(Data extracted from a collection)
▶

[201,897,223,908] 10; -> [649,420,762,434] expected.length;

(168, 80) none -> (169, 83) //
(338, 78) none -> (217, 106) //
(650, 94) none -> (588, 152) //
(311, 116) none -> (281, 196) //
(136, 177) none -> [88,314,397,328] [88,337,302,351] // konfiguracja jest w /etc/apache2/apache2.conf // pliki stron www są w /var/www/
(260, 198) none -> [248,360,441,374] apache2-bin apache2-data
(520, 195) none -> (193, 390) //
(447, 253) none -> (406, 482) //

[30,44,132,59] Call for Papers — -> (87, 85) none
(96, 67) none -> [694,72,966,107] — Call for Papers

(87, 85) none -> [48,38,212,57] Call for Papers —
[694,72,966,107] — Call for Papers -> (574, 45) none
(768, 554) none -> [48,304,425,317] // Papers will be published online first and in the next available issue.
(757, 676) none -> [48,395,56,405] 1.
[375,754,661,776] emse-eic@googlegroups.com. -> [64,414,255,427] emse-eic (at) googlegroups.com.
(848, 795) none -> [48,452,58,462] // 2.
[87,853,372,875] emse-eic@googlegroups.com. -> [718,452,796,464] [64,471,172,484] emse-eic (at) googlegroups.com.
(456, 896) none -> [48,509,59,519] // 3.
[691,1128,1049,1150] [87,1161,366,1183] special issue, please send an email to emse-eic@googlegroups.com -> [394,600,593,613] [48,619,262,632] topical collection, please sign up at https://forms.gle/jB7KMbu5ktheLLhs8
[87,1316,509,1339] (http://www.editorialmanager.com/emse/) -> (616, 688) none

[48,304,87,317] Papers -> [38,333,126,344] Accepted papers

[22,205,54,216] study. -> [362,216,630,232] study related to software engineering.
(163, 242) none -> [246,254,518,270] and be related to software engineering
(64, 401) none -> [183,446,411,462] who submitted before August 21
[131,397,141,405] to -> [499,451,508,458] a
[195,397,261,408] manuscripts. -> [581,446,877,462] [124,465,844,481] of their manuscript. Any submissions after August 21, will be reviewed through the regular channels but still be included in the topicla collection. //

◀

▶ [Exercise goal]: Would you be able to transcribe every line of the data exactly?

▶ [Written solution]:
[201,897,223,908] 10; -> [649,420,762,434] expected.length;

(168, 80) none -> (169, 83) //
(338, 78) none -> (217, 106) //
(650, 94) none -> (588, 152) //
(311, 116) none -> (281, 196) //
(136, 177) none -> [88,314,397,328] [88,337,302,351] // konfiguracja jest w /etc/apache2/apache2.conf // pliki stron www są w /var/www/
(260, 198) none -> [248,360,441,374] apache2-bin apache2-data
(520, 195) none -> (193, 390) //
(447, 253) none -> (406, 482) //

[30,44,132,59] Call for Papers — -> (87, 85) none
(96, 67) none -> [694,72,966,107] — Call for Papers

(87, 85) none -> [48,38,212,57] Call for Papers —
[694,72,966,107] — Call for Papers -> (574, 45) none
(768, 554) none -> [48,304,425,317] // Papers will be published online first and in the next available issue.
(757, 676) none -> [48,395,56,405] 1.
[375,754,661,776] emse-eic@googlegroups.com. -> [64,414,255,427] emse-eic (at) googlegroups.com.
(848, 795) none -> [48,452,58,462] // 2.
[87,853,372,875] emse-eic@googlegroups.com. -> [718,452,796,464] [64,471,172,484] emse-eic (at) googlegroups.com.
(456, 896) none -> [48,509,59,519] // 3.
[691,1128,1049,1150] [87,1161,366,1183] special issue, please send an email to emse-eic@googlegroups.com -> [394,600,593,613] [48,619,262,632] topical collection, please sign up at https://forms.gle/jB7KMbu5ktheLLhs8
[87,1316,509,1339] (http://www.editorialmanager.com/emse/) -> (616, 688) none

[48,304,87,317] Papers -> [38,333,126,344] Accepted papers

[22,205,54,216] study. -> [362,216,630,232] study related to software engineering.
(163, 242) none -> [246,254,518,270] and be related to software engineering
(64, 401) none -> [183,446,411,462] who submitted before August 21
[131,397,141,405] to -> [499,451,508,458] a
[195,397,261,408] manuscripts. -> [581,446,877,462] [124,465,844,481] of their manuscript. Any submissions after August 21, will be reviewed through the regular channels but still be included in the topicla collection. //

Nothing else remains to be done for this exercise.